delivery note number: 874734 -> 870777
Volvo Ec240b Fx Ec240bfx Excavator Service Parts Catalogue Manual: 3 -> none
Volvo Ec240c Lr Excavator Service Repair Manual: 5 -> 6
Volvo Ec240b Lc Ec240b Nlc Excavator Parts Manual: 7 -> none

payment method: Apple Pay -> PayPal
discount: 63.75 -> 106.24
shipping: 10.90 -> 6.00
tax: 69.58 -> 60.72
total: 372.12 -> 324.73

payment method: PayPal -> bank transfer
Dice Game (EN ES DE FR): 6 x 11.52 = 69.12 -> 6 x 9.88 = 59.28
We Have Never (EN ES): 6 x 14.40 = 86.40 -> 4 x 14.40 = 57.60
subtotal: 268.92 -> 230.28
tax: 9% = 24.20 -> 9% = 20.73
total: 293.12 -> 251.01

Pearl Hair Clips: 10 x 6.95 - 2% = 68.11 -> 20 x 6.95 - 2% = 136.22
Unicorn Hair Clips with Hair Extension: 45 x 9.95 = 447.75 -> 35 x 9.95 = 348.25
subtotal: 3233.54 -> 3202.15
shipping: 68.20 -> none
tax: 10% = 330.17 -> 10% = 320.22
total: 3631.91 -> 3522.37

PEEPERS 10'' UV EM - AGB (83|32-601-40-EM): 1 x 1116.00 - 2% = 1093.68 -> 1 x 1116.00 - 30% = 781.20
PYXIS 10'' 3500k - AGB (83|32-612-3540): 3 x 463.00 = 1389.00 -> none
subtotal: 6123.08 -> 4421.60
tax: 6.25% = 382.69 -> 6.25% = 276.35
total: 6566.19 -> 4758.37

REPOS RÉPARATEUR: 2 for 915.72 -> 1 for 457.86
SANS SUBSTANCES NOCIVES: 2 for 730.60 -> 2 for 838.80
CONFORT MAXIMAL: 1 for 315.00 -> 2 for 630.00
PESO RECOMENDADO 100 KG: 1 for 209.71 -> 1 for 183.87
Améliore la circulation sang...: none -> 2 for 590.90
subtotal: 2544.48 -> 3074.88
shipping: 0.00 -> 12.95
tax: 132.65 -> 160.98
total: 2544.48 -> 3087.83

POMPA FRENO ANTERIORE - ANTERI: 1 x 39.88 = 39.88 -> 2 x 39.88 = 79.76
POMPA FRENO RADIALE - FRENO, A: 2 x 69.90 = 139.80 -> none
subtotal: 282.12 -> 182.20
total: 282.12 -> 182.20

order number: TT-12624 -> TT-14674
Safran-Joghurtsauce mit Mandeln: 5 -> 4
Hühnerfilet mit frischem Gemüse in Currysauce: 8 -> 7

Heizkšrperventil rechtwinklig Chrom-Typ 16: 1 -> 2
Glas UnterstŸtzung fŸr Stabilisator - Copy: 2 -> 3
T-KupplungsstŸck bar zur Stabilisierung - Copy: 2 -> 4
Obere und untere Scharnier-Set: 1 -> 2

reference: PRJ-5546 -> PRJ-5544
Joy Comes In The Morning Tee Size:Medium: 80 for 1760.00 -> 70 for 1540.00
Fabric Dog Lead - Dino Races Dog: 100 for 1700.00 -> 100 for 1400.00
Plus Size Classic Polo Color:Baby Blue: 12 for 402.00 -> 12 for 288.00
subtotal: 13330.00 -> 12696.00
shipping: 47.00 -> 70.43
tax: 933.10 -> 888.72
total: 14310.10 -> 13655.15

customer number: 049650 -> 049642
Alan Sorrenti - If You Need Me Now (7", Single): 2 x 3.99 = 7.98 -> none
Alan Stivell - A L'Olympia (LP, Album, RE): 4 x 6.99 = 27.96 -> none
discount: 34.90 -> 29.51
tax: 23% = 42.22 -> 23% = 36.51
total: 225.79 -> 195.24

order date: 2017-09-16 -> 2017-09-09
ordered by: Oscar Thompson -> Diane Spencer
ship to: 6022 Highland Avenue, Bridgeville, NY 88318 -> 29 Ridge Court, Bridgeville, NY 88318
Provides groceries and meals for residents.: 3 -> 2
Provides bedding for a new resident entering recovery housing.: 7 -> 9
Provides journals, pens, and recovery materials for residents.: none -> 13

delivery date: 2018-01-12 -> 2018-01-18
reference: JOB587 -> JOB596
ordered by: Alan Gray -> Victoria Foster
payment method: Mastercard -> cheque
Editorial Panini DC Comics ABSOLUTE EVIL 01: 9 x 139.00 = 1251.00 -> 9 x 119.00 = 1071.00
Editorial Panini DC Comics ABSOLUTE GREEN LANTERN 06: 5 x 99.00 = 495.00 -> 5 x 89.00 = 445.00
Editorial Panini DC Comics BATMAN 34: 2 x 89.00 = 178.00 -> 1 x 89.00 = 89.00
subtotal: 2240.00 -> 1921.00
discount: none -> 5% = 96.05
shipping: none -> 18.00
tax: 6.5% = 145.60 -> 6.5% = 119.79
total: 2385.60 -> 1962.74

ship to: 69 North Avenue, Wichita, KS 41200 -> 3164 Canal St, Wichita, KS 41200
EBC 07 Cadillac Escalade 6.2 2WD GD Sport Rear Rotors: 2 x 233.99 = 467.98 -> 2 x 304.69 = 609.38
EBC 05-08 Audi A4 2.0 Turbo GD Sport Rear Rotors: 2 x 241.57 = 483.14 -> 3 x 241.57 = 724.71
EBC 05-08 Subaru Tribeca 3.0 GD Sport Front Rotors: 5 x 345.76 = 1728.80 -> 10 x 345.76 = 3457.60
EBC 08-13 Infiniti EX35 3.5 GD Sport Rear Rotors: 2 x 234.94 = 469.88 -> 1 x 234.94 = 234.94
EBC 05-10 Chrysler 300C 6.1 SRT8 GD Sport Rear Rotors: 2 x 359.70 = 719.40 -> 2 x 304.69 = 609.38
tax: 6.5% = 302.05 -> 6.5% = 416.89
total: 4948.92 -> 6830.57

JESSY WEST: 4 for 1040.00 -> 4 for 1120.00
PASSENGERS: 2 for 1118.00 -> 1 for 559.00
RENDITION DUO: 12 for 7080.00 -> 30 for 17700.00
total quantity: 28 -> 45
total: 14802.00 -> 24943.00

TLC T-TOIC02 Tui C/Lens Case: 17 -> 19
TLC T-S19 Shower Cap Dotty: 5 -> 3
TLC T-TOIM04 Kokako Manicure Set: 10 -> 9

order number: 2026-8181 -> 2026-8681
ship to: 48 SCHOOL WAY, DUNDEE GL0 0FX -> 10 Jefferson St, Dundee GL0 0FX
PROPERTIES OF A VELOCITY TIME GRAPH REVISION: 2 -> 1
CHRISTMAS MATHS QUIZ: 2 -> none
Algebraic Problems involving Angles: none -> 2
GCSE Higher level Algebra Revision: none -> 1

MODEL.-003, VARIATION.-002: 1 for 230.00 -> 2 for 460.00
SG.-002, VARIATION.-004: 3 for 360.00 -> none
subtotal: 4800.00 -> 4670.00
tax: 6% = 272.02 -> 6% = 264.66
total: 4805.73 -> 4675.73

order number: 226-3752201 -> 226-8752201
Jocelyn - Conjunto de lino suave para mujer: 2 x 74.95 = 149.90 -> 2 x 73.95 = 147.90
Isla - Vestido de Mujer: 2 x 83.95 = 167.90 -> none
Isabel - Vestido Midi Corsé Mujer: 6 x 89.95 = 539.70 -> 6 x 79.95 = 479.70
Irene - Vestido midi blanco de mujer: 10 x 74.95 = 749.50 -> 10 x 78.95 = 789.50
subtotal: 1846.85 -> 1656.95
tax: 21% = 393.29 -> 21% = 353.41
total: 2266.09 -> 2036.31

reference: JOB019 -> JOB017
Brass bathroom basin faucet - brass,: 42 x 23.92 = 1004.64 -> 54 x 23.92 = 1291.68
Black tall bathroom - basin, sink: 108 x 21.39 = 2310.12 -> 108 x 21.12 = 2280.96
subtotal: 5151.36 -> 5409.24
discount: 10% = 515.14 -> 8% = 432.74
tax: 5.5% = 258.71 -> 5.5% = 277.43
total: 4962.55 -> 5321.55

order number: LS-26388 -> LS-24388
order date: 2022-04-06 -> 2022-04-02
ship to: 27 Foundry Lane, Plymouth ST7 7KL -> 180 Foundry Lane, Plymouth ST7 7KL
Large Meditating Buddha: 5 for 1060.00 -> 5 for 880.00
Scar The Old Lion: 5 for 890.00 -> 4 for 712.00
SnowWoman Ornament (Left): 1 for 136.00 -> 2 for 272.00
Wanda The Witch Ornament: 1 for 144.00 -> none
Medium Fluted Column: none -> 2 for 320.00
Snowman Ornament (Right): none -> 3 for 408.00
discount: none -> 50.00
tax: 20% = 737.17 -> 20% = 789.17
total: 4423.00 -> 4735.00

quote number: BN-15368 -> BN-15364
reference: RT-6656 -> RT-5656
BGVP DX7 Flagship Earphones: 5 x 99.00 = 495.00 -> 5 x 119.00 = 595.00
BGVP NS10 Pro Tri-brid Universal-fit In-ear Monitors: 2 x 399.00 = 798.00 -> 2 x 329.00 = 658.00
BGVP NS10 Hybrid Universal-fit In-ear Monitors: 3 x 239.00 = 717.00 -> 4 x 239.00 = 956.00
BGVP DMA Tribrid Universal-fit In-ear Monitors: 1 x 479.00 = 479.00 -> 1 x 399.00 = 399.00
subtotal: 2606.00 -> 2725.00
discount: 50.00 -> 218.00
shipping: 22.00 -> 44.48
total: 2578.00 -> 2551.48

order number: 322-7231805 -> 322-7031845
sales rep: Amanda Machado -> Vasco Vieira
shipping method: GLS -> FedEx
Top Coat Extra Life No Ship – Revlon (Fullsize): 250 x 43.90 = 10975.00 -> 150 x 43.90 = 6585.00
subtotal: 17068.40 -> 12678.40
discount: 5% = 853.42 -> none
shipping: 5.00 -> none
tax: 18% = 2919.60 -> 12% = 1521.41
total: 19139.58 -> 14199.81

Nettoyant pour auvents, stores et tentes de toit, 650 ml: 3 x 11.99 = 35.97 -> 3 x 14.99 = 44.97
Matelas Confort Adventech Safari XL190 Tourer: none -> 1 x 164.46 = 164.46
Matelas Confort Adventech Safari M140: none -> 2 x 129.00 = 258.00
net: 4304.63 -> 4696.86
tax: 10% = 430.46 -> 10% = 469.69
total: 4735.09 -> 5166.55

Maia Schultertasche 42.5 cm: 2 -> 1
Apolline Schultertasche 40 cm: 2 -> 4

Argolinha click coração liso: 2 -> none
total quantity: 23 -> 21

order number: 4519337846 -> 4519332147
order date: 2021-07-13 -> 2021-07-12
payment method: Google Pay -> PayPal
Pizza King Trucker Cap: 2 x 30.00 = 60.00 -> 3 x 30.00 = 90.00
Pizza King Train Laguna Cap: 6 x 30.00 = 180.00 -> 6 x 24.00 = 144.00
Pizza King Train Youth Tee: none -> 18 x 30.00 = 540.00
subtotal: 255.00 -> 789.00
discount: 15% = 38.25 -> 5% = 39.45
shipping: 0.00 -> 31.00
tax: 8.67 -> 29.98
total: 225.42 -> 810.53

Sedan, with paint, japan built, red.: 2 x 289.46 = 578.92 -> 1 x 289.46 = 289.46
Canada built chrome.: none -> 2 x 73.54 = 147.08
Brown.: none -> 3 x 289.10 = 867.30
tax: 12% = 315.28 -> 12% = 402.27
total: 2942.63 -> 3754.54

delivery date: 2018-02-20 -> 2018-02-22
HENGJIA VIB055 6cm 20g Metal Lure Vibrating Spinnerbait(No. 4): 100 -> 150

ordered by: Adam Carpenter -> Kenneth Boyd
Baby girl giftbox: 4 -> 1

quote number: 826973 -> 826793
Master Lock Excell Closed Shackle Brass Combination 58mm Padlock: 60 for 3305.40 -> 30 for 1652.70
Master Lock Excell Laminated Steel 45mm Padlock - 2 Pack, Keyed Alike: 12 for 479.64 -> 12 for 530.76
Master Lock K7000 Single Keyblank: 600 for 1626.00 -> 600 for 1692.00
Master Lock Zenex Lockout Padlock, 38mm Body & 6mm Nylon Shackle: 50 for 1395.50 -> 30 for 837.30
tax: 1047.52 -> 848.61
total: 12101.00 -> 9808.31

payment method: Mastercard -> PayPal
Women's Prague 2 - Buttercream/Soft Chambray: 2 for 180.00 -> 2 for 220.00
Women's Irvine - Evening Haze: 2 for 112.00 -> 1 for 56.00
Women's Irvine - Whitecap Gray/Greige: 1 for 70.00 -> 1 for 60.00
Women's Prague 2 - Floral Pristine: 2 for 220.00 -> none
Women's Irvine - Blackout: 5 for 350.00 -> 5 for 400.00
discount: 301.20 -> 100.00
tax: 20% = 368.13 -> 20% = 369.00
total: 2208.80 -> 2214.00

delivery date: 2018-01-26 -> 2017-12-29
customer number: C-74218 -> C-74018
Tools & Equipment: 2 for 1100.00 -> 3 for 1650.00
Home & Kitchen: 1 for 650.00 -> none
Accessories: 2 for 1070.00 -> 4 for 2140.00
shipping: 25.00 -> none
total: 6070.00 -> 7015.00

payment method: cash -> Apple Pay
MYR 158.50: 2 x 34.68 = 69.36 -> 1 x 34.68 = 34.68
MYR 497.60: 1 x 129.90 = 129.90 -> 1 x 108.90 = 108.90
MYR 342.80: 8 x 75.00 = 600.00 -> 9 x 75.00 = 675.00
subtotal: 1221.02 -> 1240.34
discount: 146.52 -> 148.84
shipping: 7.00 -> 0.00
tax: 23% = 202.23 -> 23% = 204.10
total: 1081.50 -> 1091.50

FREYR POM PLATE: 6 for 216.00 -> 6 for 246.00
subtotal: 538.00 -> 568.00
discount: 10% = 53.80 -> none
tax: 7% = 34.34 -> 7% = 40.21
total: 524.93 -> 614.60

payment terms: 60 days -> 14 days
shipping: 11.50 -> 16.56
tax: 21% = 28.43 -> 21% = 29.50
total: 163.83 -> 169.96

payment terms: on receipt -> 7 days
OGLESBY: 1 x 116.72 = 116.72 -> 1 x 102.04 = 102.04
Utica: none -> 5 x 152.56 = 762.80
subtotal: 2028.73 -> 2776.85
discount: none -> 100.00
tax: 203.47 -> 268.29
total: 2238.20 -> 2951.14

■ **Assigned task**
Scan the records above for the string "Brass", and copy every line where it turns up.

■ **Answer space**
Brass bathroom basin faucet - brass,: 42 x 23.92 = 1004.64 -> 54 x 23.92 = 1291.68
Master Lock Excell Closed Shackle Brass Combination 58mm Padlock: 60 for 3305.40 -> 30 for 1652.70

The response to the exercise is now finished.